The demo stores the NA SQLite database at /tmp/genesis_mesh_na.db inside the container so the genesis non-root user can write it without host-volume permission setup. For a persistent deployment, mount a data directory that is writable by the container user or use an external database strategy.

Then run:

docker compose -f docs/examples/compose/docker-compose.na.yml up --build

Health probes:

curl http://127.0.0.1:8443/healthz
curl http://127.0.0.1:8443/readyz
curl http://127.0.0.1:8443/metrics

The Compose service uses the same start.sh entrypoint as the production image and starts Gunicorn instead of the Flask development server.
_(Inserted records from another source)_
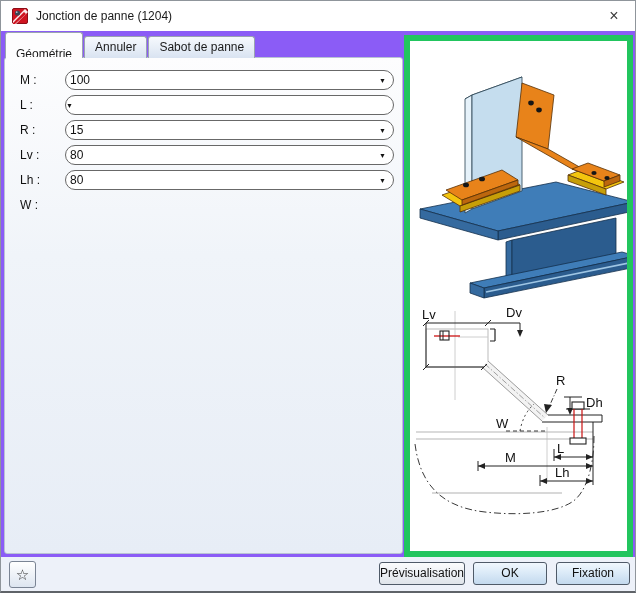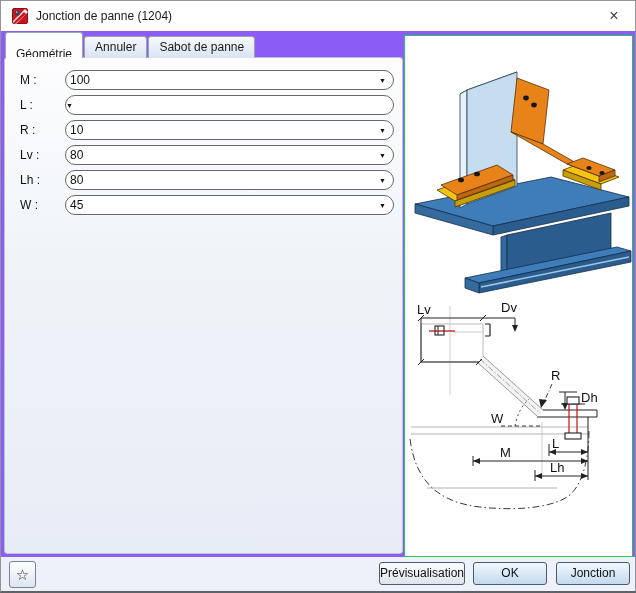--- a/index.html
+++ b/index.html
@@ -27,21 +27,21 @@
     background:linear-gradient(180deg,#fdfdfe 0%,#f0f4f9 40%,#e7edf6 100%); z-index:2; }
   .fields{ padding-top:12px; }
   .field-row{ display:flex; align-items:center; height:20px; margin:0 8px 5px 15px; }
   .field-row label{ width:45px; font-size:12px; color:#111; }
   .combo{ flex:1; height:20px; background:#fff; border:1px solid #686868; border-radius:10px;
     position:relative; display:flex; align-items:center; cursor:default; }
   .combo-value{ font-size:12px; color:#111; padding-left:4px; flex:1; }
   .combo-arrow{ font-size:7px; color:#111; padding-right:7px; }
   
   .preview-box{ position:absolute; left:403px; top:34px; width:229px; height:522px;
-    background:#ffffff; border:1px solid #22c55e; z-index:2; overflow:hidden;text-decoration:underline; }
+    background:#ffffff; border:6px solid #22c55e; z-index:2; overflow:hidden;text-decoration:underline; }
   
   .footer{ position:absolute; left:0; top:556px; width:100%; height:35px; background:#edf1f9; }
   .star-btn{ position:absolute; left:8px; top:4px; width:27px; height:27px;
     border:1px solid #7a8494; border-radius:3px; background:linear-gradient(180deg,#ffffff,#dde5f0);
     font-size:15px; line-height:25px; text-align:center; color:#333; }
   .btn{ position:absolute; top:5px; height:23px; border:1px solid #4f5a68; border-radius:3px;
     font-size:12px; color:#111; text-align:center; line-height:21px; font-family:"Liberation Sans",sans-serif; }
   .btn-preview{ left:378px; width:86px; background:linear-gradient(180deg,#fbfcfd 0%,#eef1f5 45%,#dfe4ea 100%); }
   .btn-blue{ background:linear-gradient(180deg,#f0f7fd 0%,#dcebf8 45%,#c3d9ee 100%); }
   .btn-ok{ left:472px; width:74px; }
@@ -82,44 +82,40 @@
         </div>
         <div class="field-row">
           <label>L :</label>
           <div class="combo">
             <span class="combo-arrow">▼</span>
           </div>
         </div>
         <div class="field-row">
           <label>R :</label>
           <div class="combo">
-            <span class="combo-value">10</span>
+            <span class="combo-value">15</span>
             <span class="combo-arrow">▼</span>
           </div>
         </div>
         <div class="field-row">
           <label>Lv :</label>
           <div class="combo">
             <span class="combo-value">80</span>
             <span class="combo-arrow">▼</span>
           </div>
         </div>
         <div class="field-row">
           <label>Lh :</label>
           <div class="combo">
             <span class="combo-value">80</span>
             <span class="combo-arrow">▼</span>
           </div>
         </div>
         <div class="field-row">
           <label>W :</label>
-          <div class="combo">
-            <span class="combo-value">45</span>
-            <span class="combo-arrow">▼</span>
-          </div>
         </div>
       </div>
   </div>
 
   <div class="preview-box">
 
     
     <svg width="227" height="260" viewBox="0 0 227 260">
       <g stroke="#14304c" stroke-width="0.8" stroke-linejoin="round">
 
@@ -264,16 +260,16 @@
       </g>
     </svg>
   </div>
 
   <div class="footer">
     <div class="star-btn">
       <span>☆</span>
     </div>
     <div class="btn btn-preview">Prévisualisation</div>
     <div class="btn btn-blue btn-ok">OK</div>
-    <div class="btn btn-blue btn-cancel">Jonction</div>
+    <div class="btn btn-blue btn-cancel">Fixation</div>
   </div>
 
 </div>
 
 </body></html>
19. Managed Sovereign Readiness Drill

This demo proves the v0.16 managed-sovereign operations path: create an online backup, mutate trust state, export redacted audit events, restore the database, and reopen a Network Authority that still passes /healthz, /readyz, and /connectome.json.

        sequenceDiagram
    participant NA as Managed NA
    participant DB as SQLite DB
    participant CLI as genesis-mesh managed
    participant C as Connectome

    NA->>DB: Persist treaty + audit event
    CLI->>DB: managed backup
    NA->>DB: Mutate state
    CLI->>DB: managed audit-export
    CLI->>DB: managed restore
    NA->>C: GET /connectome.json
    C-->>NA: restored treaty state
    
Managed sovereign backup, audit export, restore, and endpoint drill

Static screenshot:

Static screenshot of the Genesis Mesh managed sovereign readiness drill

Run the local drill and asset generator:

python docs\examples\assets\scripts\managed-sovereign-demo.py

Expected proof:

==> Redacted audit export written
    events:      2
    redacted:    True

==> Restored NA reopened cleanly
    healthz:     ok
    readyz:      ready
    treaties:    1
    active edges: 1

Full walkthrough:


Demonstrated Capabilities

  • Identity and enrollment

  • Certificate issuance and policy distribution

  • Certificate revocation and CRL enforcement

  • Noise XX encrypted transport

  • Direct peer-to-peer messaging

  • Multi-hop routing and packet forwarding

  • Automatic route failover and recovery

  • Multi-agent workflow routing with provenance

  • Supply-chain release gate enforcement with portable maintainer trust

  • Managed sovereign backup, audit export, restore, and endpoint drill

  • Cooperative-agent capacity baseline reporting

  • Docker packaging and local deployment

Clean Up

The in-process demo does not require persistent local state, but other local CLI workflows can create .genesis-mesh/, genesis-mesh.toml, and .node*/ directories. To clean local generated artifacts:

python -m genesis_mesh.cli dev down

or:

genesis-mesh dev down

Stop any running Network Authority or persistent node runtime before cleanup. On Windows, SQLite database files can remain locked while a process is still using them.